Dans un arrêt lapidaire du 21 novembre 2012, la Cour de cassation apporte un nouveau motif de non mise en jeu de l'obligation alimentaire des descendants envers leurs ascendants. Selon l'article 205 du Code civil, "les enfants doivent des aliments à leurs père et mère ou autres ascendants qui sont dans le besoin" (formulation remontant à la loi du 27 mars 1803). Longtemps considérée comme ayant une portée quasiment anthropologique autant que juridique, cette disposition a souffert quelques exceptions depuis une dizaine d'années. Cette évolution résulte de la prise de conscience de situations abusives - mettant souvent les départements mal à l'aise dans l'application de ce principe -, qui voyaient des enfants totalement délaissés par leurs parents naturels contraints, une fois devenus adultes, de prendre financièrement en charge leurs parents désormais âgés et notamment leurs frais d'hébergement en maison de retraite.

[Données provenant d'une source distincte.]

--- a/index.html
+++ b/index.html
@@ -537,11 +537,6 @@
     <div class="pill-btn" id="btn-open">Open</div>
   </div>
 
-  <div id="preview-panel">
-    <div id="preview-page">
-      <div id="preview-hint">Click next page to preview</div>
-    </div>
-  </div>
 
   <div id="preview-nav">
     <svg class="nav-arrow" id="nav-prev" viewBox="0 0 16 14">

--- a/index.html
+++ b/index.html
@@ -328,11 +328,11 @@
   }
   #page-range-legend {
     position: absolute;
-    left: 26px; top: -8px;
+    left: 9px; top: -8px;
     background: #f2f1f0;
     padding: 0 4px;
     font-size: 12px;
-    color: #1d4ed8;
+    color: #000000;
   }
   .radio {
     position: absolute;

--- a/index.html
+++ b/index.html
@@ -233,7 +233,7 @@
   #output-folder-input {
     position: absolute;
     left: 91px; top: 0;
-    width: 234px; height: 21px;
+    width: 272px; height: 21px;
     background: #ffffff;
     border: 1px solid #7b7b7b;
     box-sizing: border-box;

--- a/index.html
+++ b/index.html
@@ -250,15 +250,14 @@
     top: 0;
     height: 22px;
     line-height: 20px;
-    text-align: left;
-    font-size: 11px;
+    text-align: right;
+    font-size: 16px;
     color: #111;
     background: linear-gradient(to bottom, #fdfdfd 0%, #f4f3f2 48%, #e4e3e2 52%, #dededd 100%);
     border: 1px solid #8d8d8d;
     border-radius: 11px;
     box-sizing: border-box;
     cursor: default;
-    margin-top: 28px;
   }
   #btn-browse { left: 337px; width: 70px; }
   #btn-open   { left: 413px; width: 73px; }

La loi du 5 mars 2007 réformant la protection de l'enfance a apporté une restriction de taille à l'obligation alimentaire envers les ascendants, en en dispensant les enfants qui ont été retirés de leur milieu familial par une décision judiciaire et durant une période d'au moins 36 mois cumulés avant l'âge de 12 ans. Le juge conserve toutefois la possibilité - eu égard aux circonstances de l'espèce - de prendre une décision contraire et de fixer alors une obligation alimentaire à l'encontre de l'enfant.

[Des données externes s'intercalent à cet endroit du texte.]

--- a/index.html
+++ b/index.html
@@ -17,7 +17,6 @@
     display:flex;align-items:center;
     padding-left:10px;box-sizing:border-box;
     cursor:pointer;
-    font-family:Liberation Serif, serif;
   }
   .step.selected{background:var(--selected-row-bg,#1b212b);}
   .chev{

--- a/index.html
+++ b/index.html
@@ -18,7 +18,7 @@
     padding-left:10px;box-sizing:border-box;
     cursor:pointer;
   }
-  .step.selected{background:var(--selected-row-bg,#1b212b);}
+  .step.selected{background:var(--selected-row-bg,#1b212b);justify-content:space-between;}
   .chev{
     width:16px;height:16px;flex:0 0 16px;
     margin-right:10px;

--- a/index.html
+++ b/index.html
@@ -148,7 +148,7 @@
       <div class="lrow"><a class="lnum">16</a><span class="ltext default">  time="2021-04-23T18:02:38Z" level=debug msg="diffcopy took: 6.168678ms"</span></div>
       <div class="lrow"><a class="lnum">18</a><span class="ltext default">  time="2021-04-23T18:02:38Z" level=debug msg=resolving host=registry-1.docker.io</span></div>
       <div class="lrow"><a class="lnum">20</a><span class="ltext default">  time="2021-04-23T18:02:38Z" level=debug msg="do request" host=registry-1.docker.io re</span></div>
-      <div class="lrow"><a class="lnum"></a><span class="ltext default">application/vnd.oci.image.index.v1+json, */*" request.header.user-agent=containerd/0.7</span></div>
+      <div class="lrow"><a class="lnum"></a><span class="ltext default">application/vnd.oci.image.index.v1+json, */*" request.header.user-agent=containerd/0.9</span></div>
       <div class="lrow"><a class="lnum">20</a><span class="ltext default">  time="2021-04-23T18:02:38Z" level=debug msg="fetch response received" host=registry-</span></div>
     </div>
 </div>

A cette modification législative se sont ajoutées les évolutions de la jurisprudence. En ce domaine, l'arrêt du 21 novembre 2012 élargit le champ de l'exonération de l'obligation alimentaire. Dans cette affaire, M. Michel X… demandait la condamnation de ses deux fils à lui verser une pension alimentaire de 900 euros par mois. La réponse de la Cour de cassation - qui confirme un jugement de la cour d'appel de Toulouse - tient en une seule phrase : "Attendu qu'ayant énoncé que les pièces versées aux débats établissent que M. Michel X... a laissé à ses enfants des messages téléphoniques réitérés contenant des propos humiliants et injurieux allant jusqu'au déni de paternité en ce qui concerne l'un d'eux, la cour d'appel a souverainement estimé que le père avait gravement manqué à ses obligations envers les débiteurs alimentaires".

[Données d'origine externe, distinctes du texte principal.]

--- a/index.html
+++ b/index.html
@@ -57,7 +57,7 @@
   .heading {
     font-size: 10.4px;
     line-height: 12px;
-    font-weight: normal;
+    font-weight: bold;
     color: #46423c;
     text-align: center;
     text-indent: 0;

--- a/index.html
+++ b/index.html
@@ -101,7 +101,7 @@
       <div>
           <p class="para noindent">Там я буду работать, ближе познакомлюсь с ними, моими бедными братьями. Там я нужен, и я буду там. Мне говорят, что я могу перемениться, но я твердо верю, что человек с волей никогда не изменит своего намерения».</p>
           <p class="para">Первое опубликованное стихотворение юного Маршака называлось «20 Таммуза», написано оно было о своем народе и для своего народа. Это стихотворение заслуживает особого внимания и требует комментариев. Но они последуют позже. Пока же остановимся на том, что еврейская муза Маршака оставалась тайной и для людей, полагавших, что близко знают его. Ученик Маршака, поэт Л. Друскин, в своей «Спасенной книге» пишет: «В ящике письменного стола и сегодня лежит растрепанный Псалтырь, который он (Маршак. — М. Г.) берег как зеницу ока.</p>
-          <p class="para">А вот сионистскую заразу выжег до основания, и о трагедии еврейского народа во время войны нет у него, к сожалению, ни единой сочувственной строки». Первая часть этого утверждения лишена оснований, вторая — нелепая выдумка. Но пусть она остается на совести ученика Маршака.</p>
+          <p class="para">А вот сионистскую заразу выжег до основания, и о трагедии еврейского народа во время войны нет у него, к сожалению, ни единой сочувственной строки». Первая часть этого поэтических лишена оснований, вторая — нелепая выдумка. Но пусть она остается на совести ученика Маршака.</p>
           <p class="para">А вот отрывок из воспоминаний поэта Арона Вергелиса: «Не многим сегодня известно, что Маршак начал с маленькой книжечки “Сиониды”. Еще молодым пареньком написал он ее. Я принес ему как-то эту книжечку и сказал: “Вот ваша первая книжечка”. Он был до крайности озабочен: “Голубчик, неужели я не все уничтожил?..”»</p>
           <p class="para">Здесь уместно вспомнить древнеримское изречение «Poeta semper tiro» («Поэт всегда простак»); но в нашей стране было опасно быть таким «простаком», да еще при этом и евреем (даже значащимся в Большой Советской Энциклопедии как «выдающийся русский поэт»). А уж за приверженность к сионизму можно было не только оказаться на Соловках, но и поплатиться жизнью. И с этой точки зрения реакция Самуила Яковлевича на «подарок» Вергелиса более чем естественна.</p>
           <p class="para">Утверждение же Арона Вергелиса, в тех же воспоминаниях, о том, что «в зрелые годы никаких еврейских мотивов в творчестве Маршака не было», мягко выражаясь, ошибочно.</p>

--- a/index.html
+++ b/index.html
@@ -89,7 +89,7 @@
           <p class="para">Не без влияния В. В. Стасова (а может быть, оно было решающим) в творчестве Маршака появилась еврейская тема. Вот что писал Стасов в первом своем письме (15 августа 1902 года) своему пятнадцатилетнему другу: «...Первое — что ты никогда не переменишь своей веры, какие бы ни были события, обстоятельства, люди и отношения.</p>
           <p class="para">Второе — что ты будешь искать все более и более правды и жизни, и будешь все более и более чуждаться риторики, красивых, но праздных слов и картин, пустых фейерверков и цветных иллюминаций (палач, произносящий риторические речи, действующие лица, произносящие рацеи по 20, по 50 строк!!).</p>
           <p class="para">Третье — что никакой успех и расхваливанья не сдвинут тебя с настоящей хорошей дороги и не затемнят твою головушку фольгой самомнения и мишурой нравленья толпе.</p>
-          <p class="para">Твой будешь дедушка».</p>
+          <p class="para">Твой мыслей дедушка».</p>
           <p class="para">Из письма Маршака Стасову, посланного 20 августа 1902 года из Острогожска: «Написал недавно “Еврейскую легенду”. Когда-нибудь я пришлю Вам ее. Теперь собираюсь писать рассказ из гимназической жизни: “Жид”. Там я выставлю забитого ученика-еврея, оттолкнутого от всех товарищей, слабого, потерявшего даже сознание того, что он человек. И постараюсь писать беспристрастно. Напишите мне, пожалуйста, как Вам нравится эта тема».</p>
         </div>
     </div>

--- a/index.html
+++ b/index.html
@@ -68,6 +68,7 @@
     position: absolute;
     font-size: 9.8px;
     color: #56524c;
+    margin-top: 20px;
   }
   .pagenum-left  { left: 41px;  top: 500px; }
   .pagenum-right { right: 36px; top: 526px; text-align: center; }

Les défenseurs de M. X… faisaient pourtant valoir que "seuls des manquements graves par le créancier à ses obligations envers le débiteur permettent au juge de décharger ce dernier de tout ou partie de sa dette alimentaire". Mais les juges ont considéré que des injures répétées, blessantes et prouvées (les messages sur le répondeur) envers ses enfants suffisent à le priver du droit de mettre en jeu l'obligation alimentaire. Curieusement, les moyens évoqués devant la cour d'appel vont beaucoup plus loin que les simples injures : coups de feu tirés dans la porte de son ex-épouse et de ses enfants, violence physique (plusieurs dépôts de plainte) et perturbation continue, durant une vingtaine d'années, de la vie des enfants et de leur mère... En se contentant, dans ses attendus, des seules injures téléphoniques, la Cour de cassation marque une nette extension du champ d'application de l'exonération de l'obligation alimentaire.

Référence : Cour de cassation, première chambre civile, arrêt n°11-20140 du 21 novembre 2012, M. Michel X...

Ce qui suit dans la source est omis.